Nothing may differ between your reply and the listing that follows.

===============

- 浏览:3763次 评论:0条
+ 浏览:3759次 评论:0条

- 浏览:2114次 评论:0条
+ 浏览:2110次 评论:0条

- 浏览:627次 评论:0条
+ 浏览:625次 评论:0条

===============

_RESPONSE TO THE TASK:_
- 浏览:3763次 评论:0条
+ 浏览:3759次 评论:0条

- 浏览:2114次 评论:0条
+ 浏览:2110次 评论:0条

- 浏览:627次 评论:0条
+ 浏览:625次 评论:0条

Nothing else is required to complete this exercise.